マリーローズが、朝露で濡れた花びらのような唇で、柔らかく弧を描いた。
「あら、なあに? わたくしがデジレの幼馴染だからって、わざわざ宣言して許可をもらおうとしているの?」
「いえ、ローズ様に知っていてほしかったんです」
「そうなの。でもね、男を見る目がないわね」
苦笑いするマリーローズは、首を傾げた。
「顔がよくて地位が高くとも、あんな性格よ。鈍いし、すぐにおかしな方向に突っ走る。責任感も強いし、絶対傍にいると苦労するタイプ」
「知っています。わたし、容姿や地位に惹かれたわけじゃないです。ちゃんとデジレ様を見て、そうわかっても、好きだなって思ったんです」
マリーローズは、少し困った顔でマリーの瞳を見返すが、顔を背けることはなかった。
「ああ、ごめんなさい。なにもデジレを見ていないとは思っていないのよ。しっかりと見ているのは、知っているのよ」
マリーローズは頰に手を当てて、もう片手でカップに手を伸ばす。
「デジレは幸せ者ね」
彼女はそう言いながらカップに唇をあてたが、何かに気付いて小さく笑いを零し、カップをソーサーに戻した。カップの中は、空だった。
じっと見つめるマリーに、彼女は柔らかく微笑む。
「マリー。わたくしはどうか、と聞いたわね」
「はい」
「以前に言ったわ。彼が好きかなんて、考えたことがなかった、と」
そういうことよ、とマリーローズが呟く。微笑んでいるのに、うっすらと寂しさがみえる表情だった。

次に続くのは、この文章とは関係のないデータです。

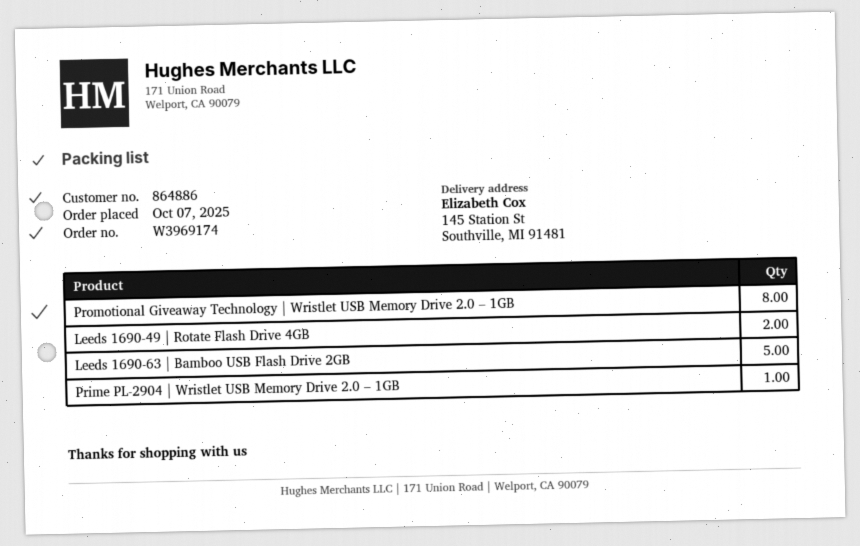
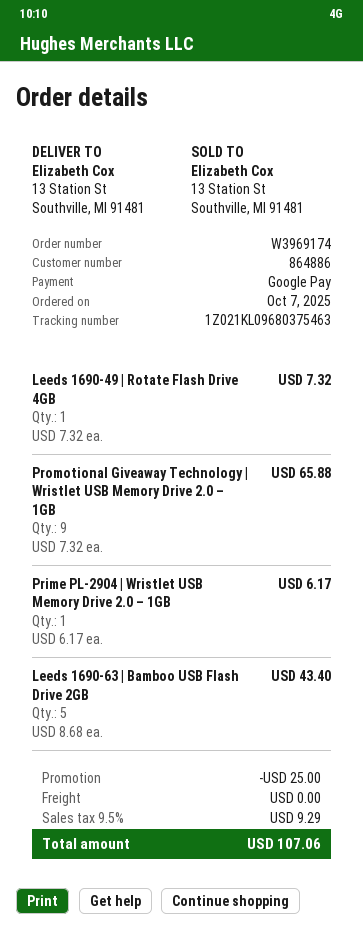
ship to: 145 Station St, Southville, MI 91481 -> 13 Station St, Southville, MI 91481
Promotional Giveaway Technology | Wristlet USB Memory Drive 2.0 – 1GB: 8 -> 9
Leeds 1690-49 | Rotate Flash Drive 4GB: 2 -> 1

「それにね。この間、わたくしはデジレにローズと呼ばれたのよ」
「えっ?」
マリーは驚いて真意を問うように、マリーローズの瞳を覗き込む。
「デジレのマリーは、すでに別にいるみたいね」
マリーの青よりも断然に美しい瞳は、悲しさを見せてすぐにマリーから逸らされた。
「ローズ様」
「あのね、マリー」
次に目が向けられた時には、いつもの凛とした綺麗なマリーローズだった。マリーは息を呑む。
「わたくしも、マリーが好きよ」
マリーは胸が熱くなる。
きっと、彼女はデジレが好きだ。マリーのように気付いてなかっただけだった。デジレについて話す彼女は、以前のマリーだった。
今の会話で、どれだけマリーを思いやってくれたか。
マリーは、何度も頷いた。
「伝えてくれて、ありがとう」
いいえ、と答えたマリーの言葉は、涙に濡れていた。